- **ACTION ITEM**: In the records below, find the line with "html: none ->" and repeat exactly every line from it through the line with "margin-left: none ->". Pictures stay out.

- **EXERCISE INPUTS**:

§ §

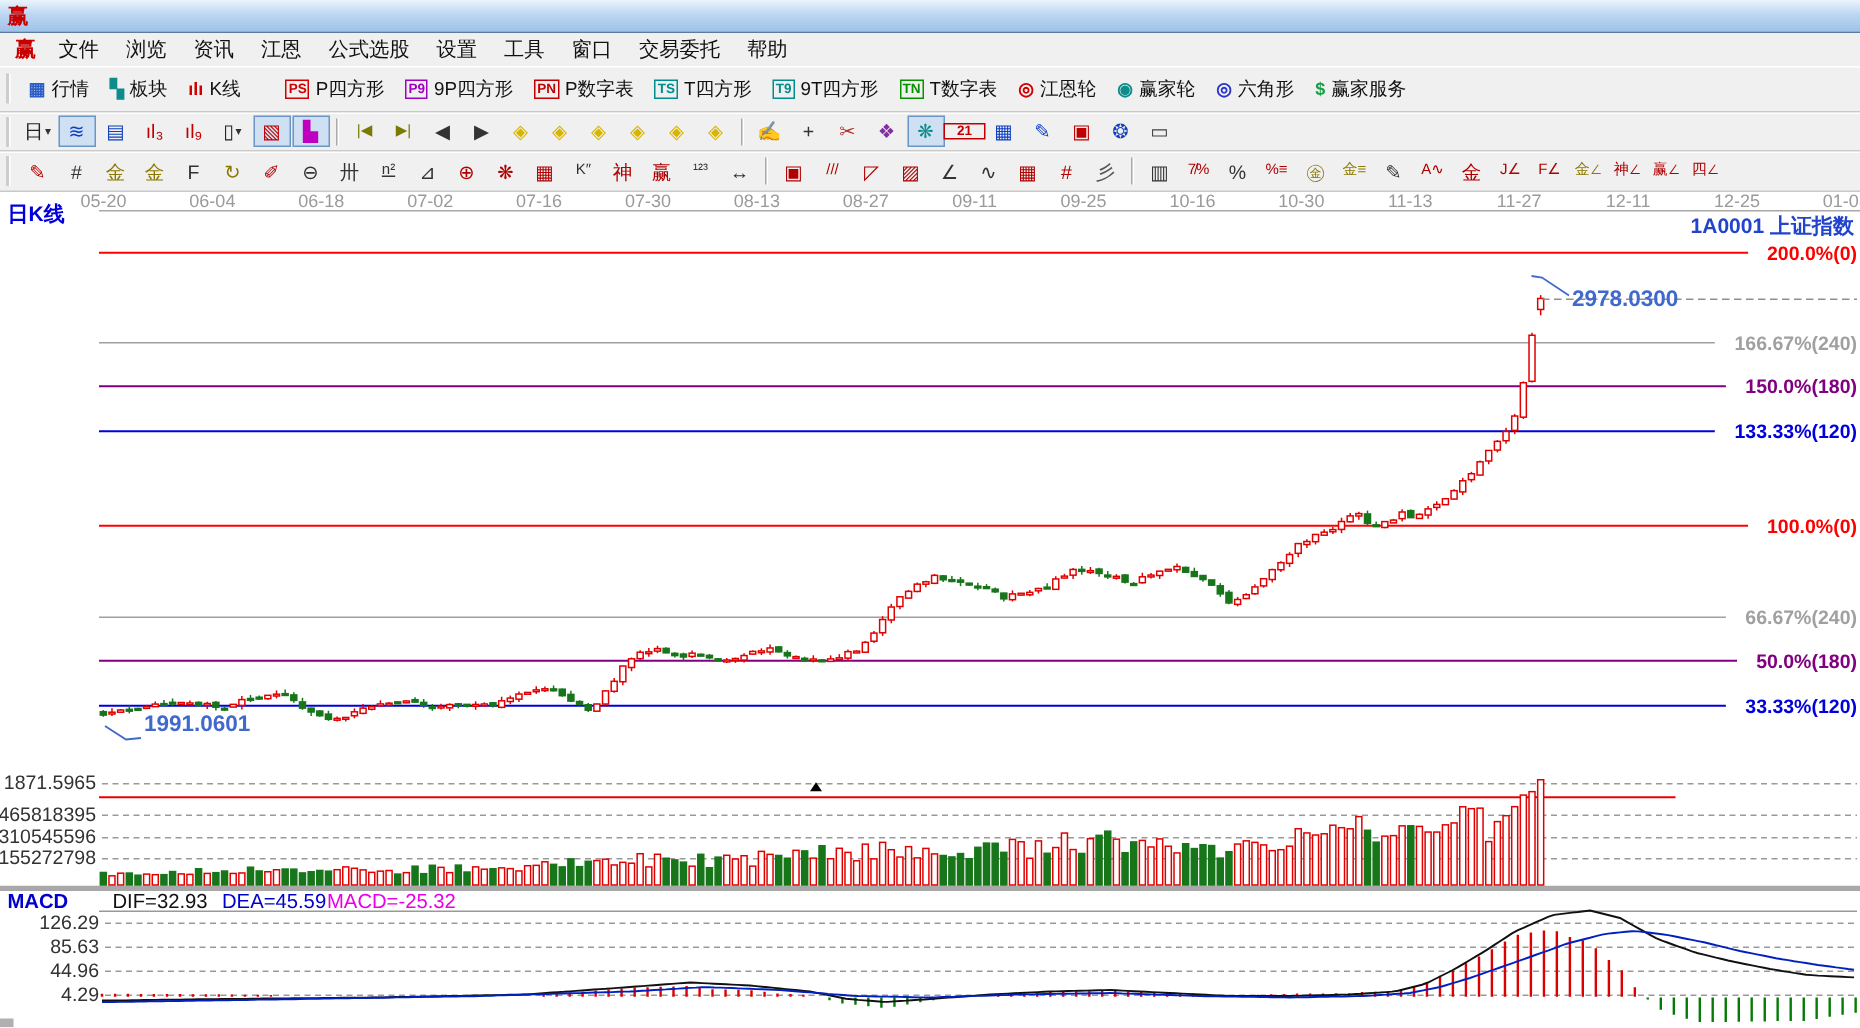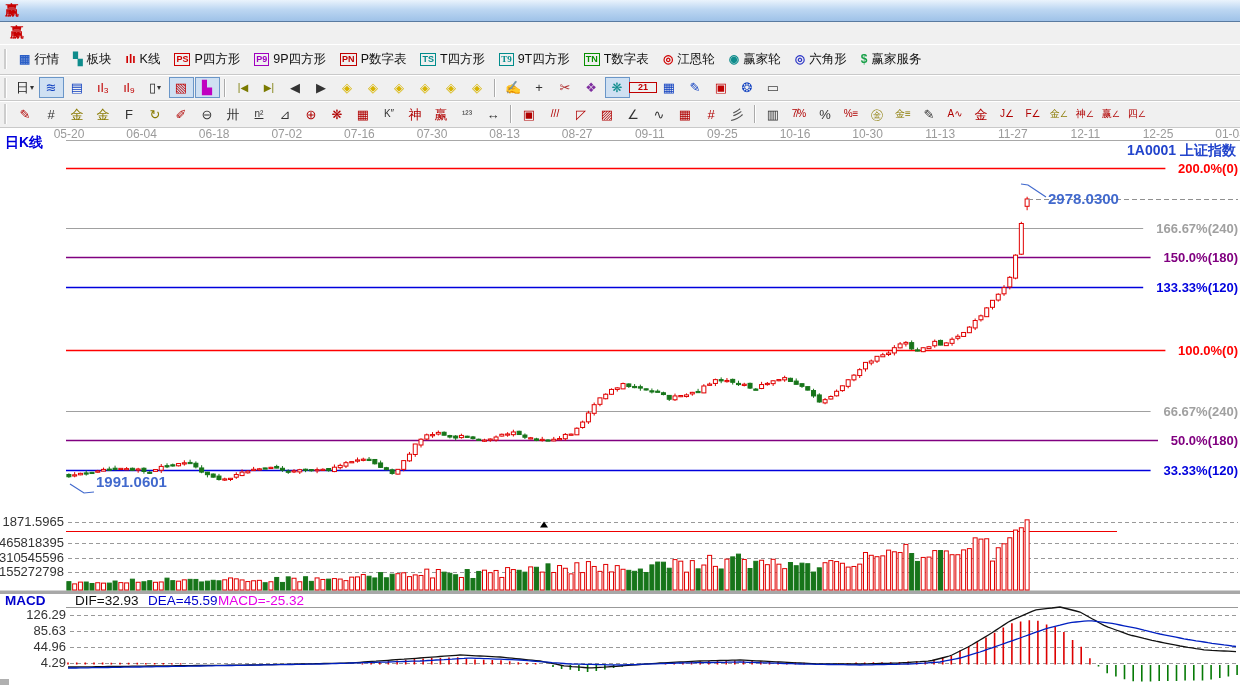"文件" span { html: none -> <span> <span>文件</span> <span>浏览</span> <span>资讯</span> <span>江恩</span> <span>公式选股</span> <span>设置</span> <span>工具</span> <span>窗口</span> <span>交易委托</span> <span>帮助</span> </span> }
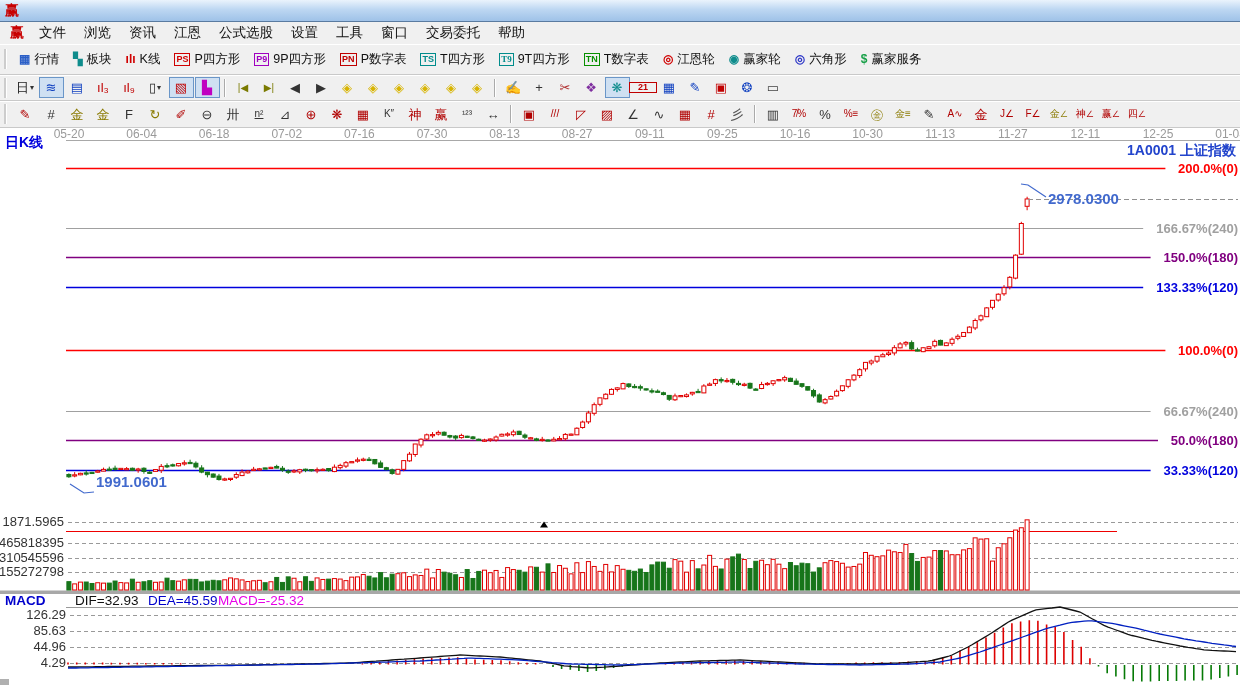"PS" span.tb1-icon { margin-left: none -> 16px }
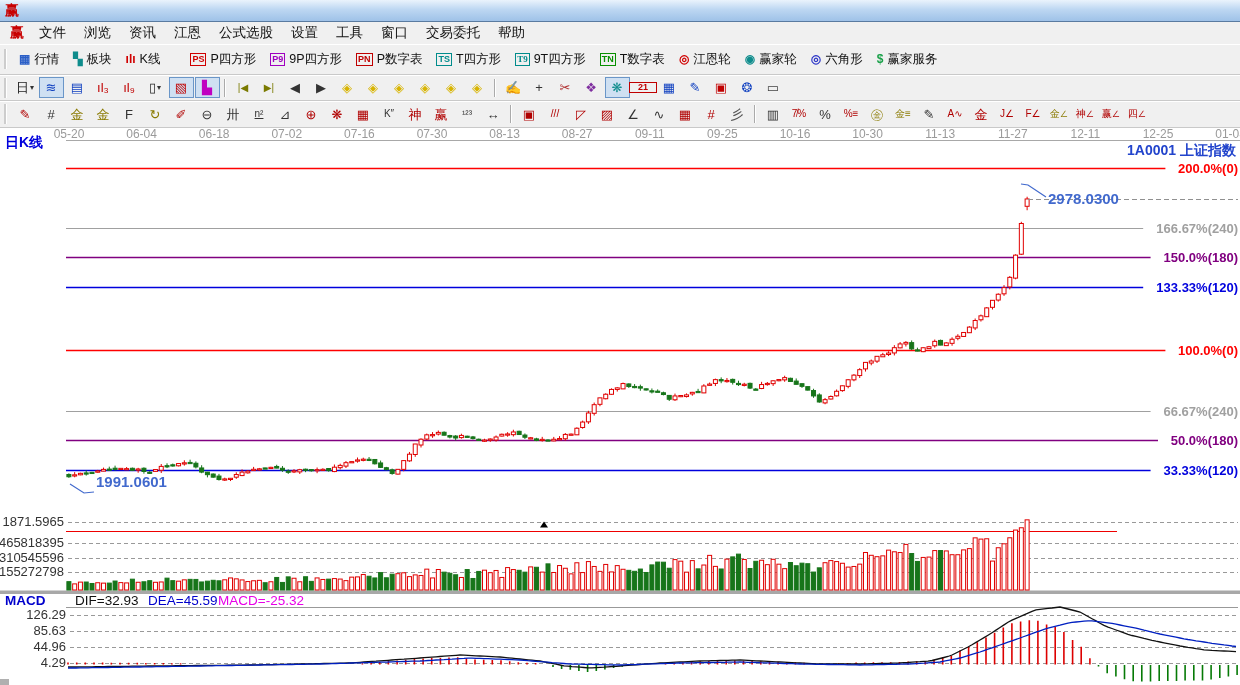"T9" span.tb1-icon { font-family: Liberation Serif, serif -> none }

§ §

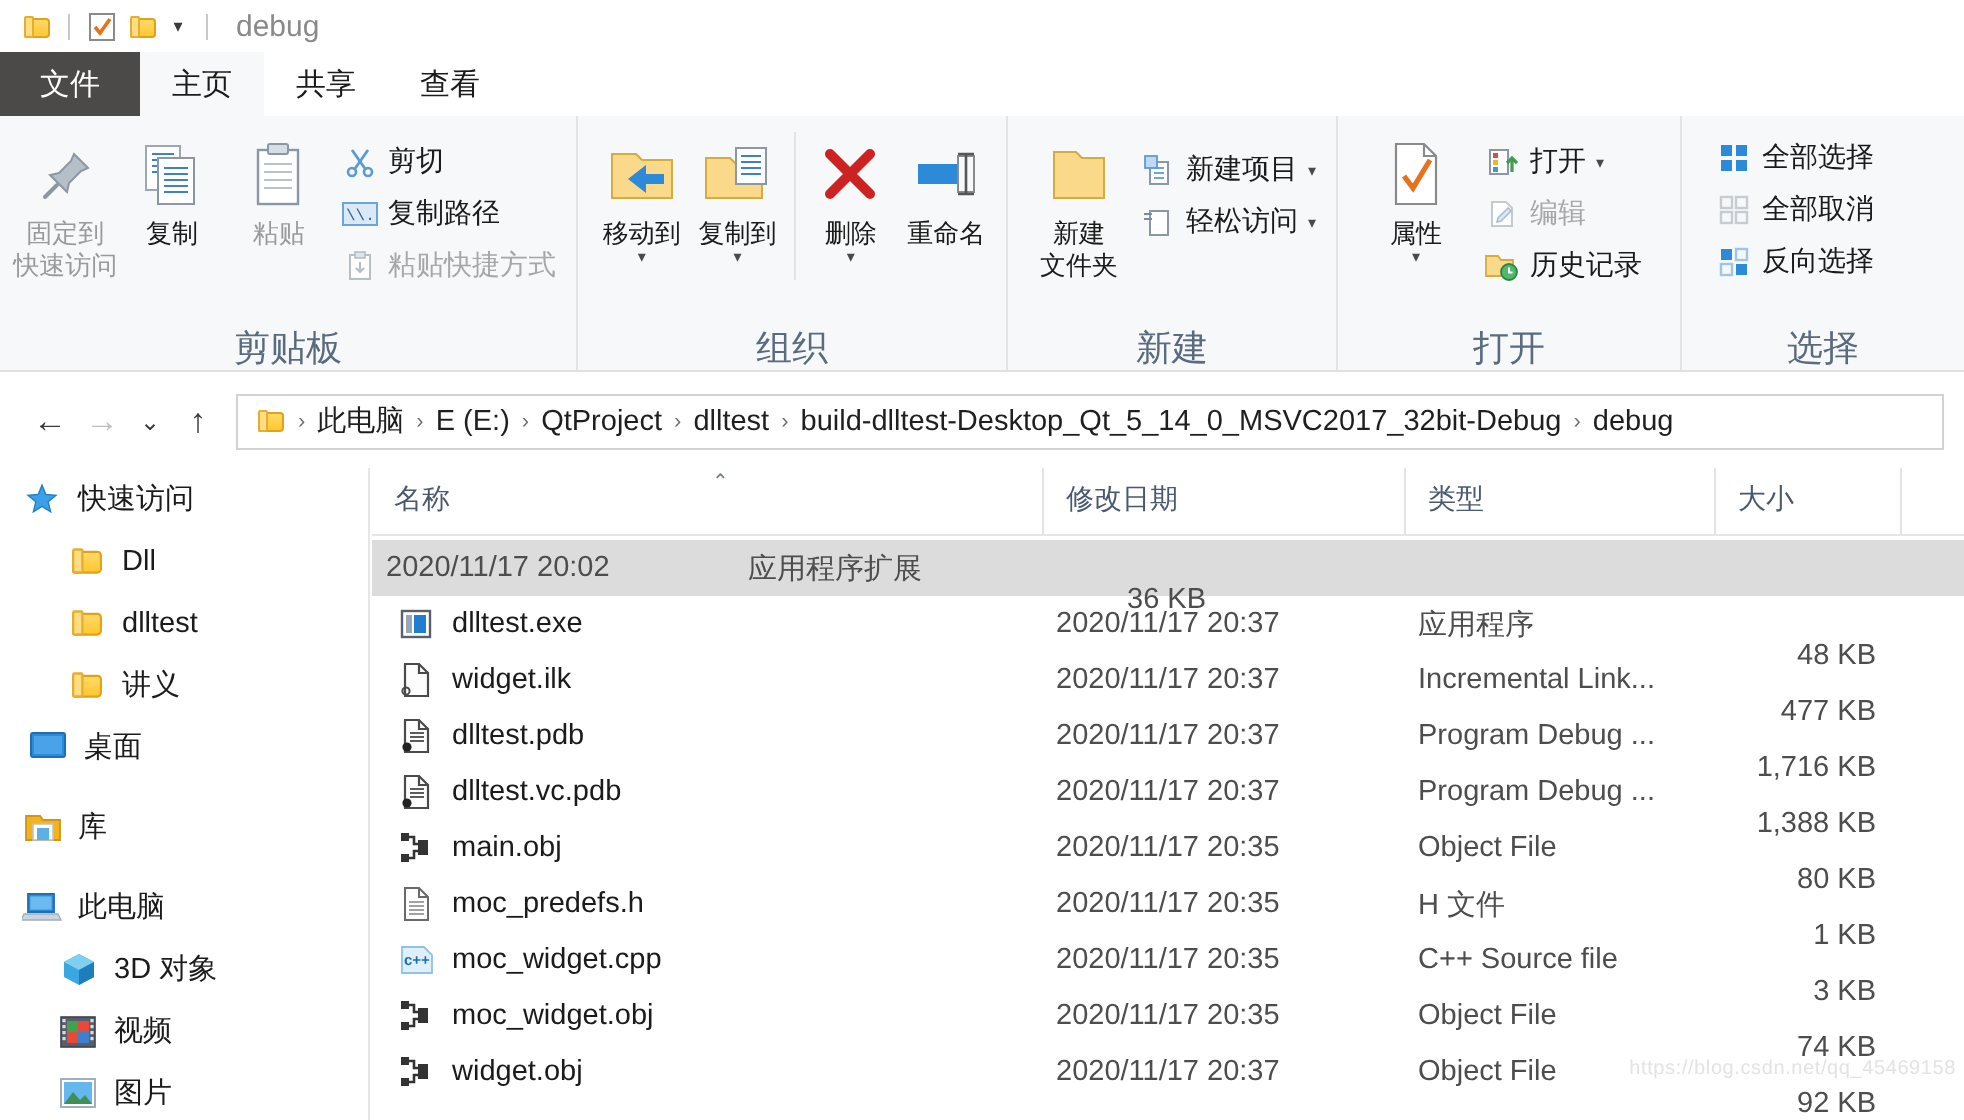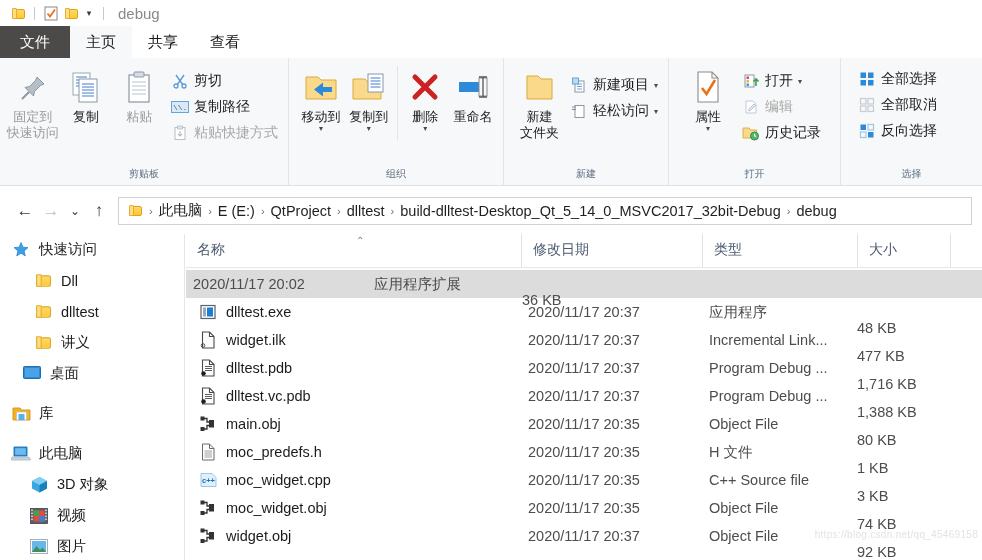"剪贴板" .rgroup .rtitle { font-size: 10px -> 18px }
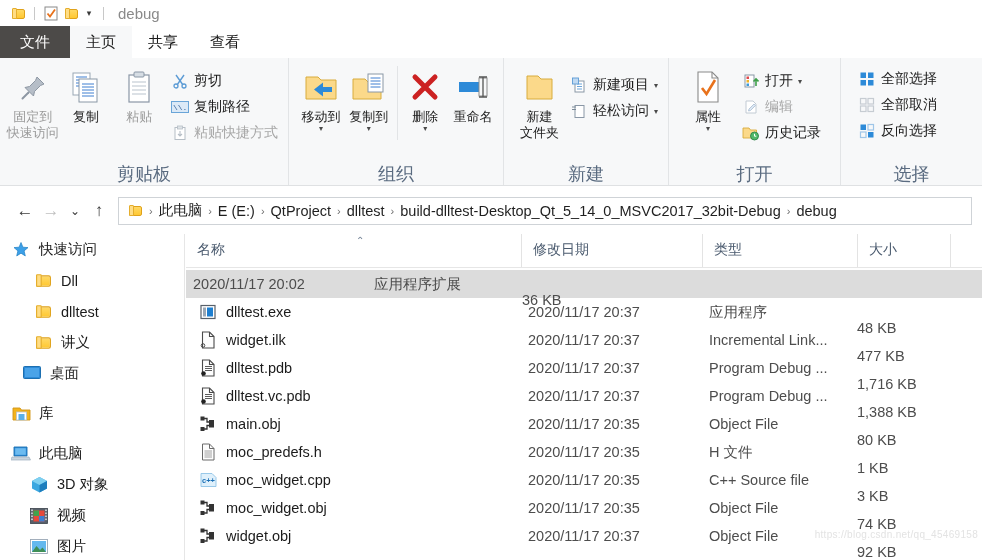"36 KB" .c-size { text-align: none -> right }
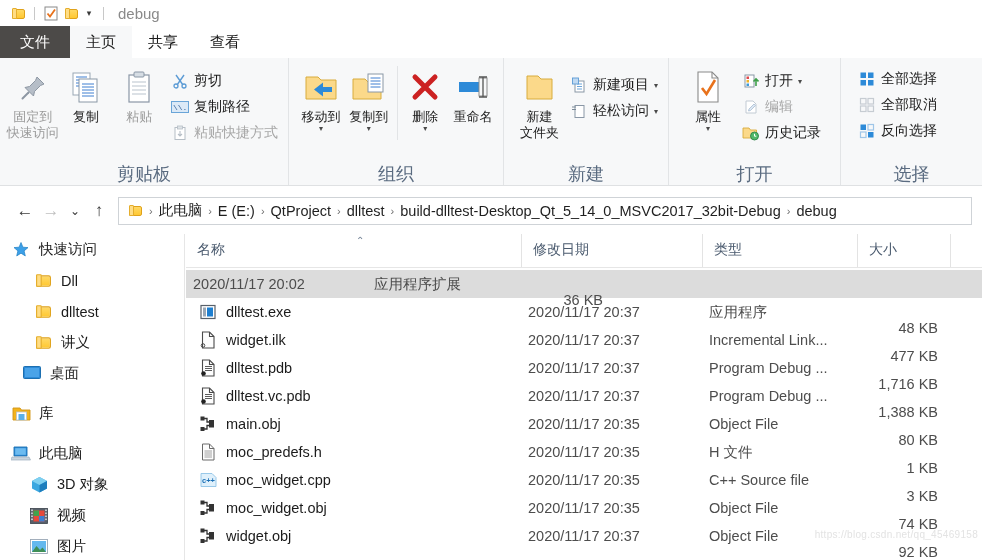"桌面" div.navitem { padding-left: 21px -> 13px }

§ §

- **TASK OUTPUT**:
"文件" span { html: none -> <span> <span>文件</span> <span>浏览</span> <span>资讯</span> <span>江恩</span> <span>公式选股</span> <span>设置</span> <span>工具</span> <span>窗口</span> <span>交易委托</span> <span>帮助</span> </span> }
"PS" span.tb1-icon { margin-left: none -> 16px }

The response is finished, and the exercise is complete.